やっとフットボールの神様は愛すべきクラブに微笑んだ。
前半早々に失点し、半ばに追加点を奪われ、ああまだ今日も調子が上がらないんやねとコマオは肩を落とした。
ちなみにコマオは今日もスタジアムにすら行けず、テレビ観戦もできず、ネットの速報サイトで戦況を確認する事しかできない。
あやこが隣で騒がしいのでそれすらままならず、お風呂に入れてやった。
風呂から上がり、嫁があやこを寝かしつけてくれるのでコマオは速報サイトをチェックする。
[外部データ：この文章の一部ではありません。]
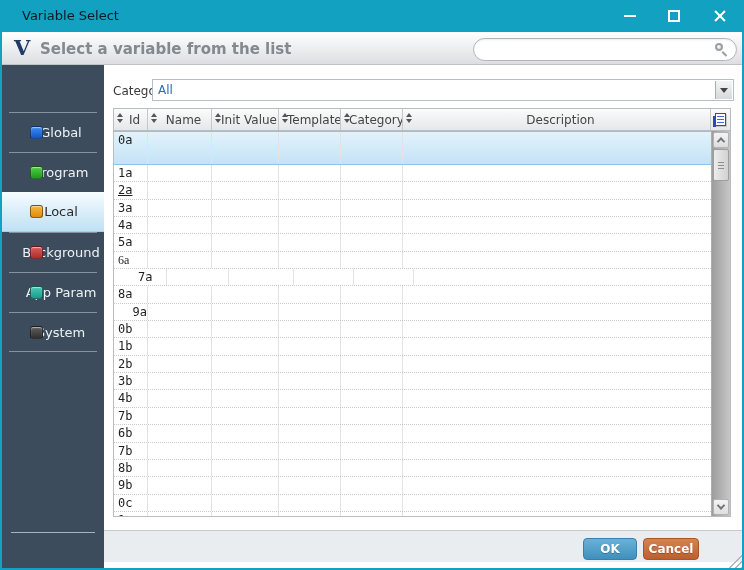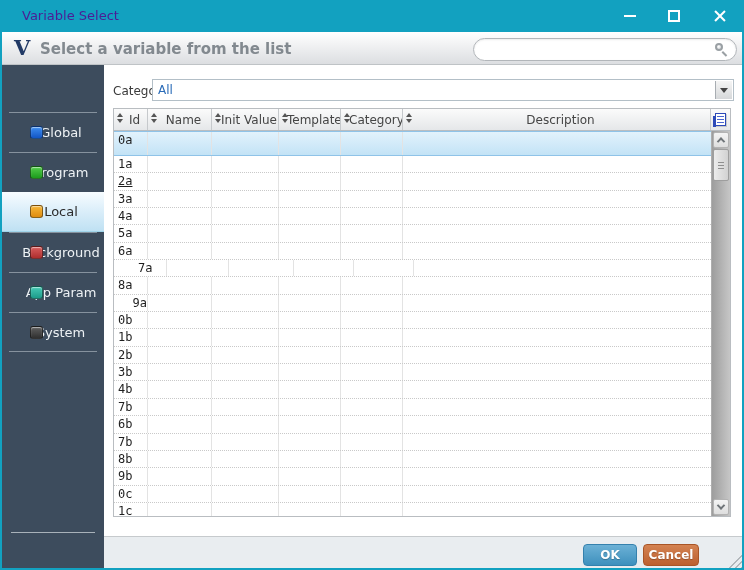"Variable Select" .title-text { color: #4c1d95 -> #0f172a }
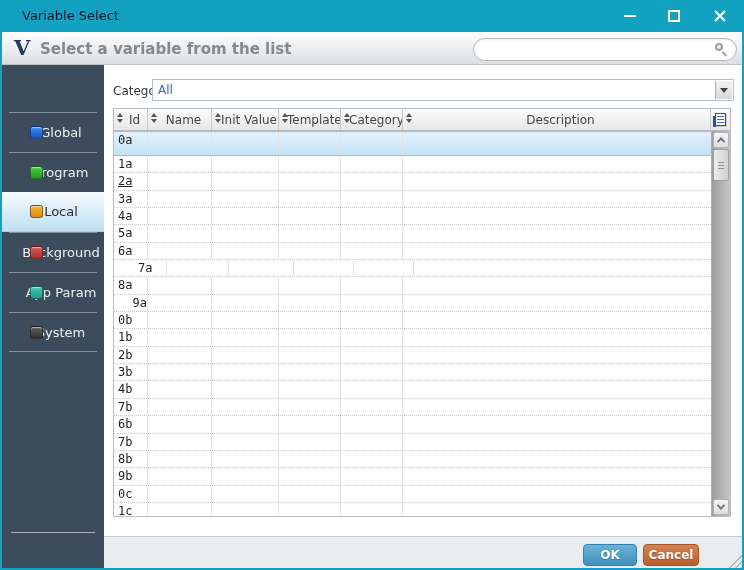"0a" .tr.selected { height: 25px -> 34px }
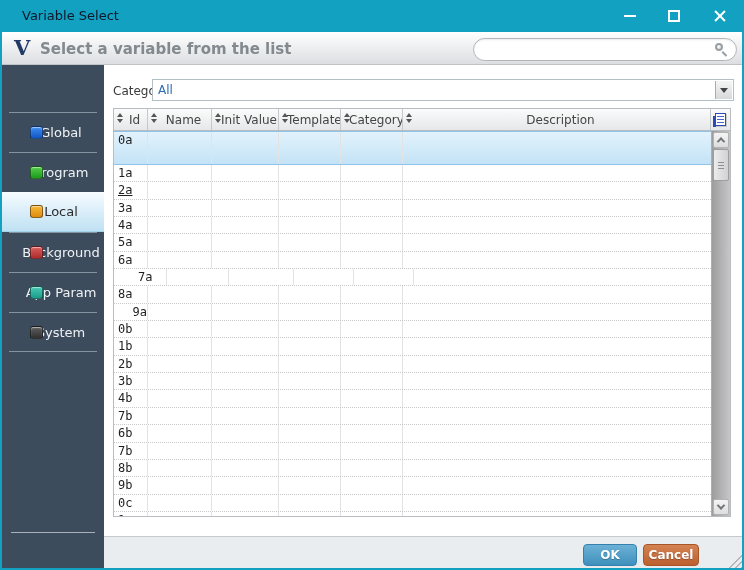"6a" div.td { font-family: none -> Liberation Serif, serif }
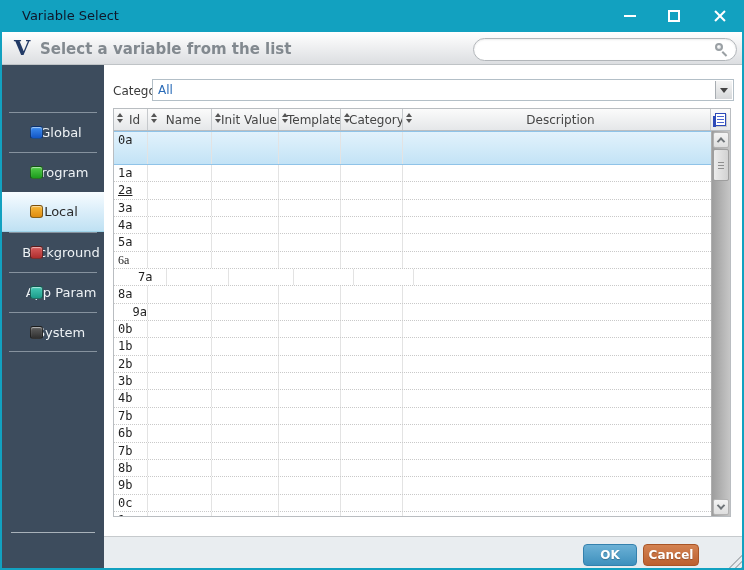"OK" .footer { bottom: 2px -> 8px }
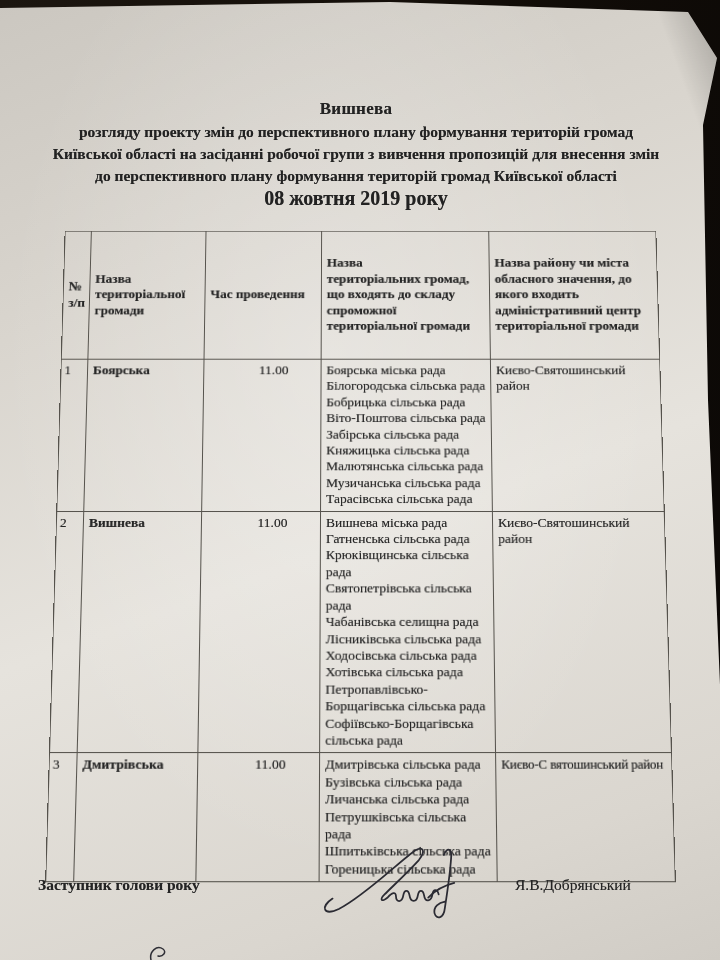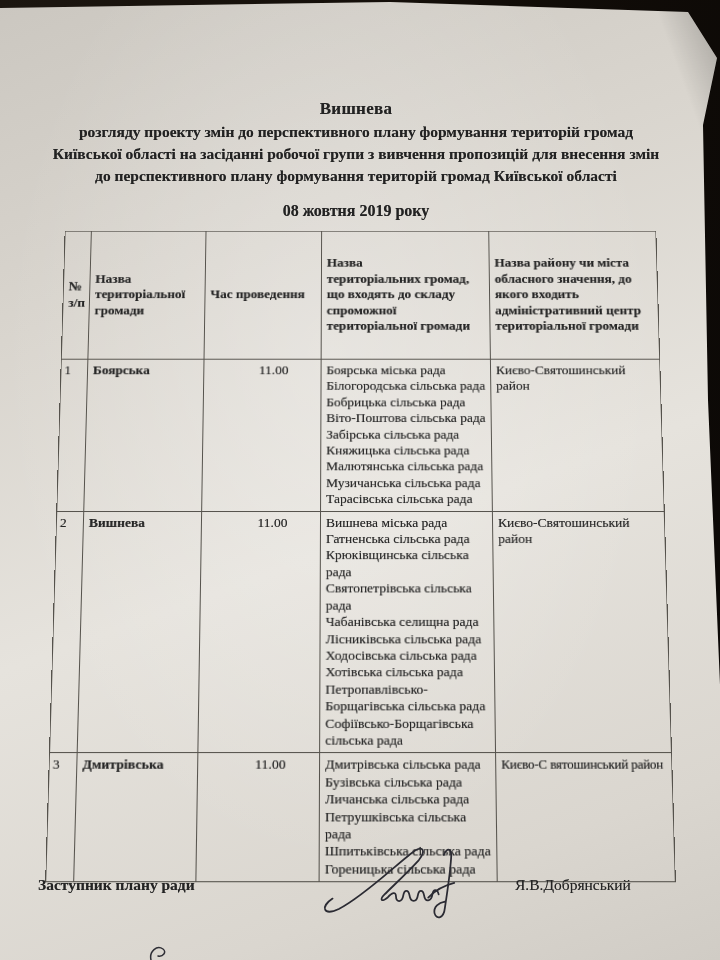"08 жовтня 2019 року" .doc-date { font-size: 16px -> 20px; margin-top: 12px -> none }
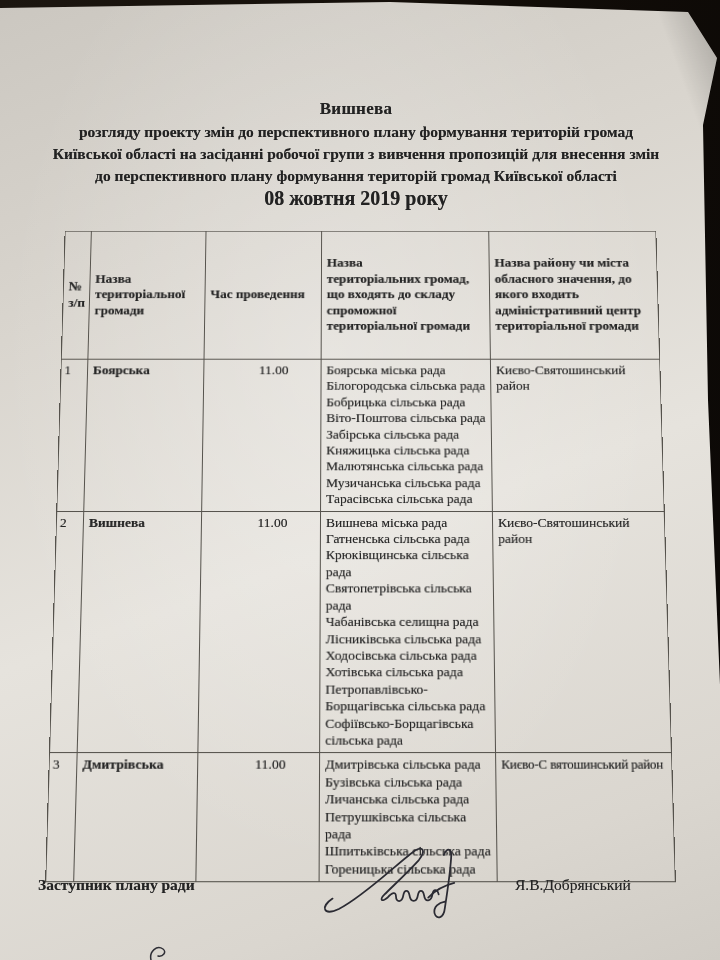"Заступник плану ради" div.footer-pos { text: плану ради -> голови року }
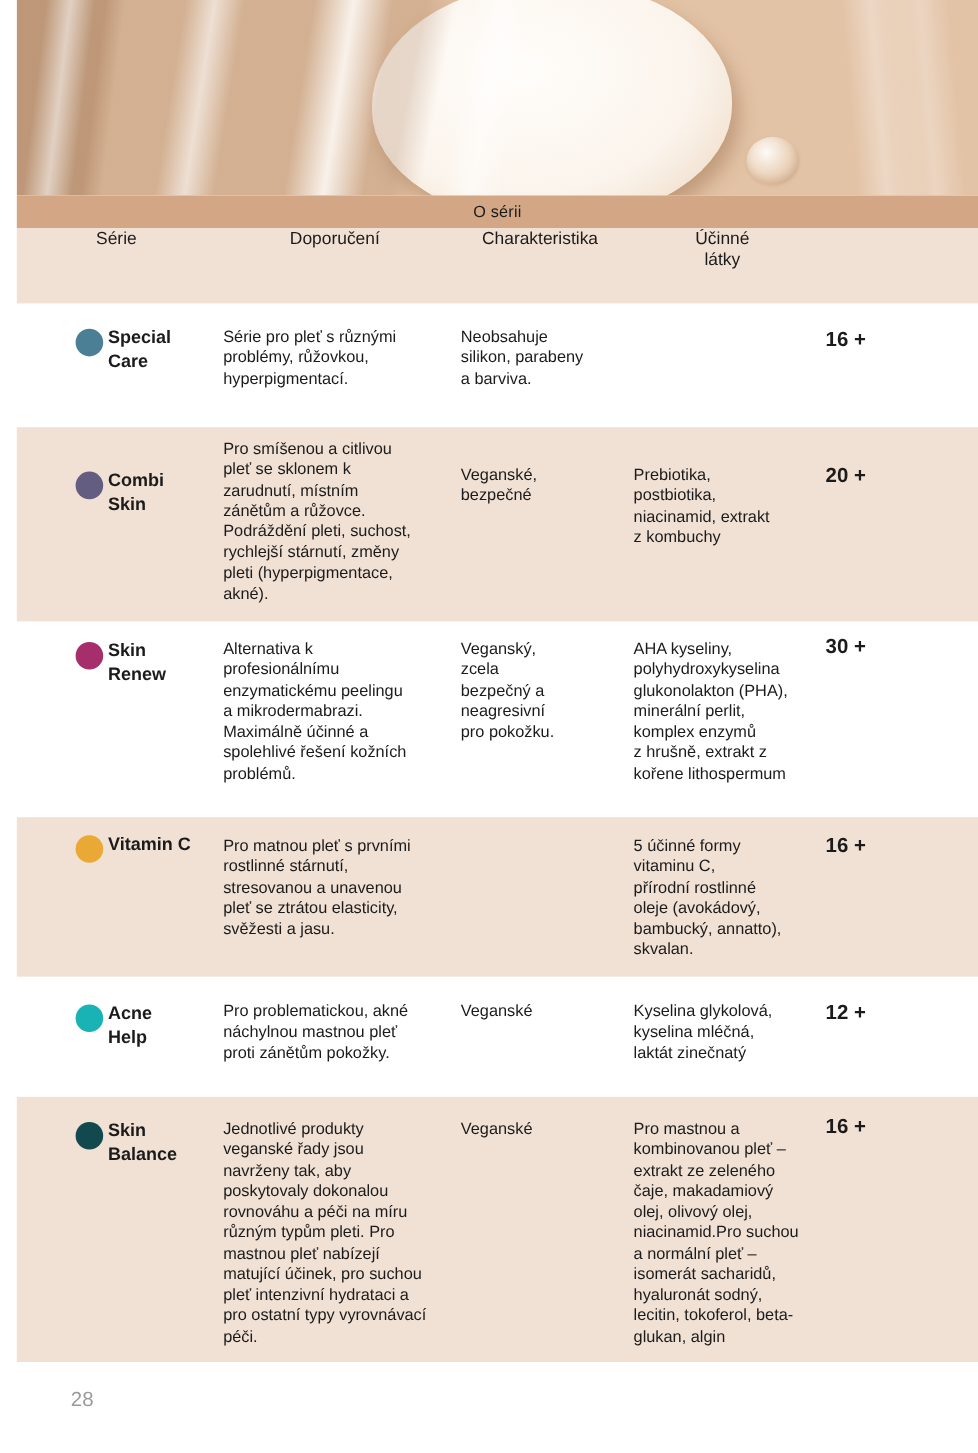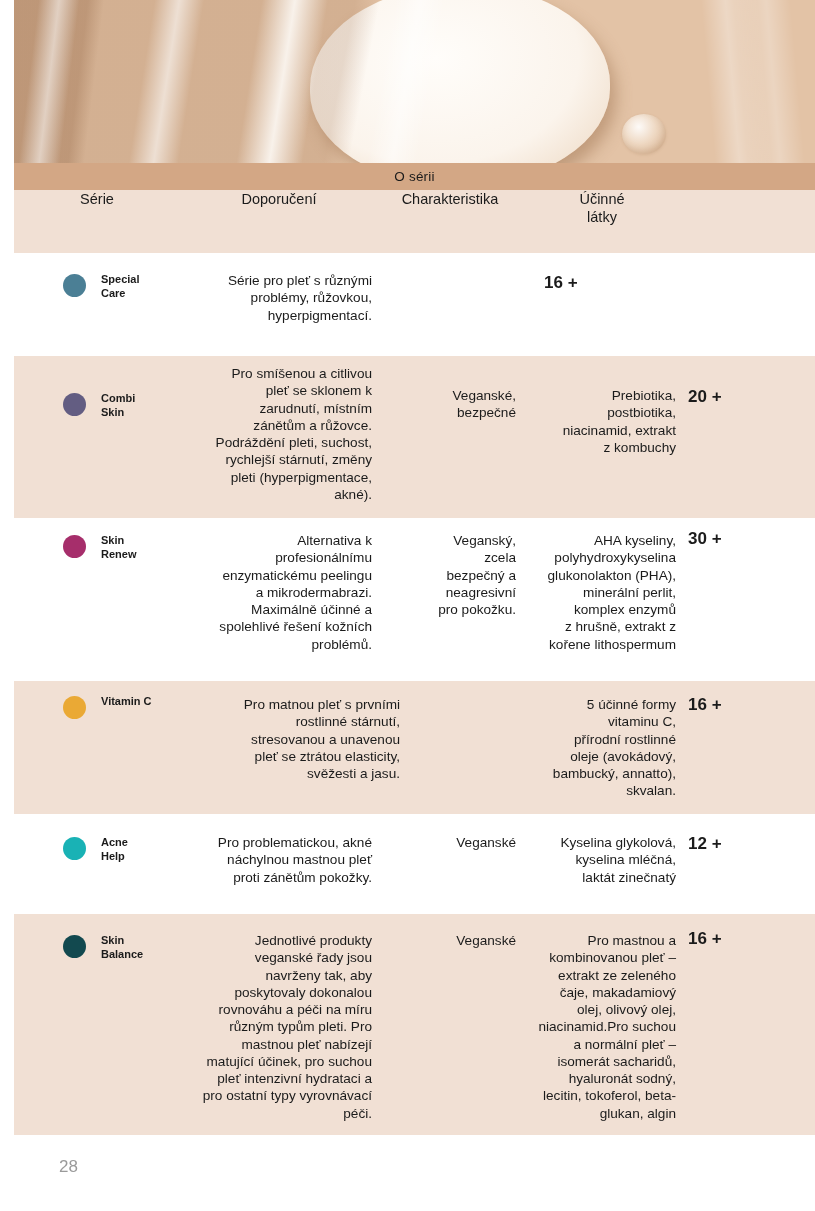"Special" .cell.serie-cell { font-size: 11px -> 15px; gap: 15px -> 4px }
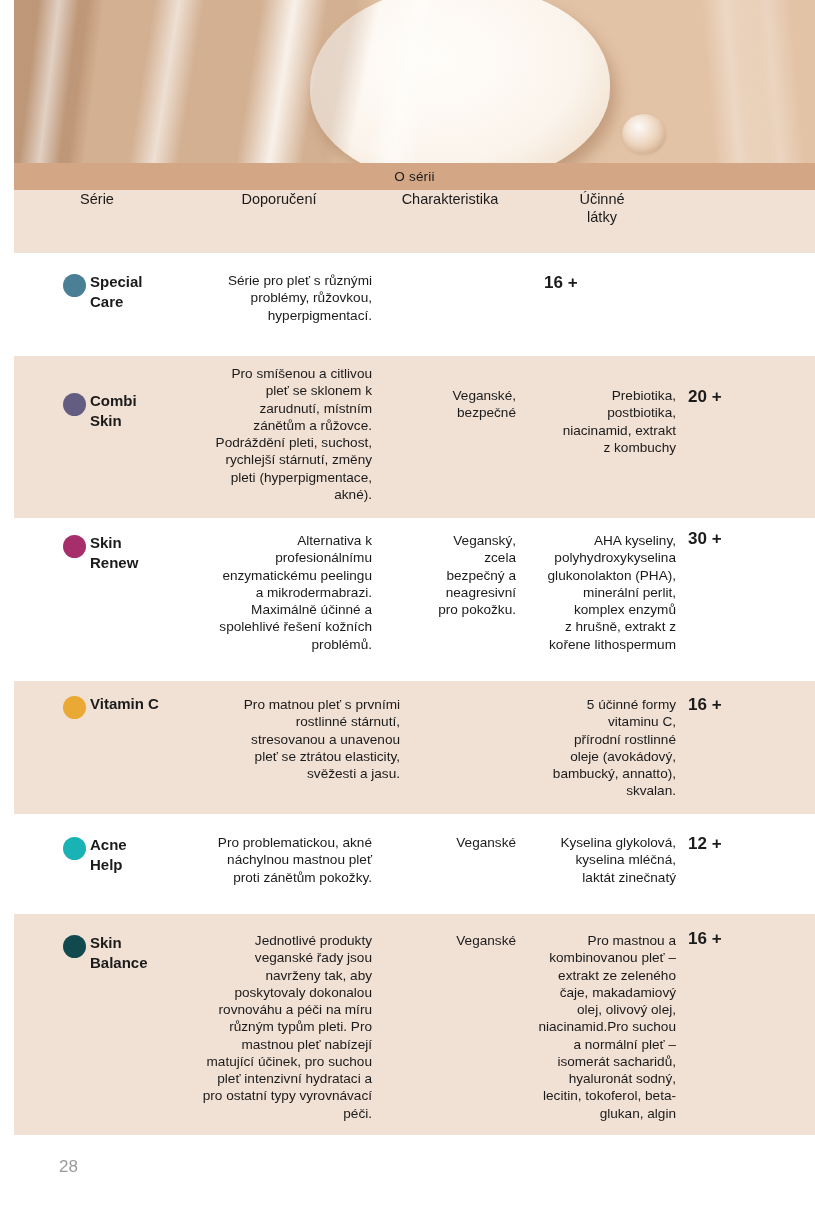"Série pro pleť s různými" .cell.desc, .cell.charakt, .cell.ucinne { text-align: right -> none }
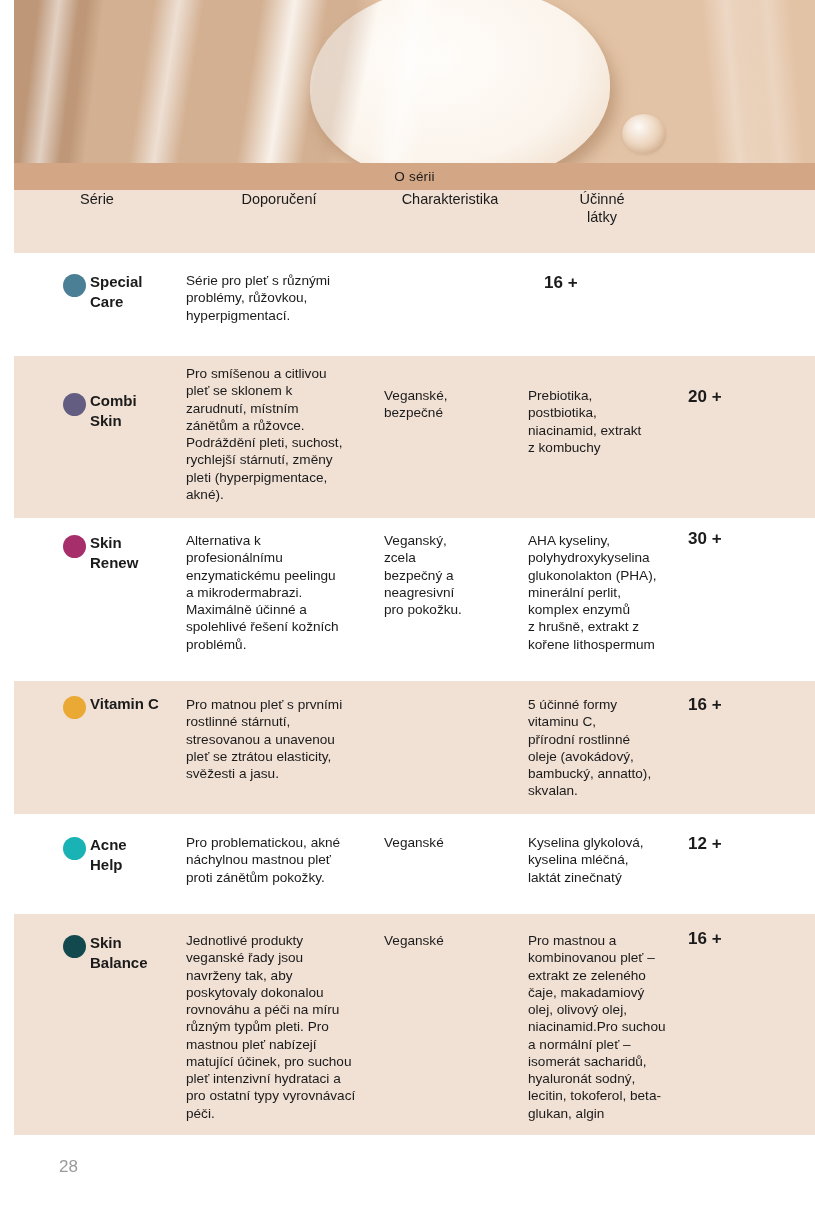"Neobsahuje" div.cell { html: none -> <div>Neobsahuje silikon, parabeny a barviva.</div> }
すると、愛すべきクラブは前半の終わりに一点返していた。
おーしいったれいったれーとコマオが興奮している内にあやこが眠り、嫁が退室する。
あやこは最近、右側臥位になって眠るので、うつ伏せにならないようにコマオが見守る。
あやこかわいいなーとうっとりしていると、愛すべきクラブは同点に追いついていた。
コマオは追いついた矢先、恐ろしさを感じる。
この喜びはそう長く持たないのではないか。
コマオは愛すべきクラブに自信がない。
勝てと言うより、負けないでほしいといった気持ちが浮かんでいる。
そんな消極的なコマオをよそに、愛すべきクラブは三点目を上げ、リーグ初勝利を手にする。
相手より得点で上回るまで攻めるのが愛すべきクラブのフットボールである。
サポーターが消極的でどうする。
勝利の後もコマオには反省が待っている。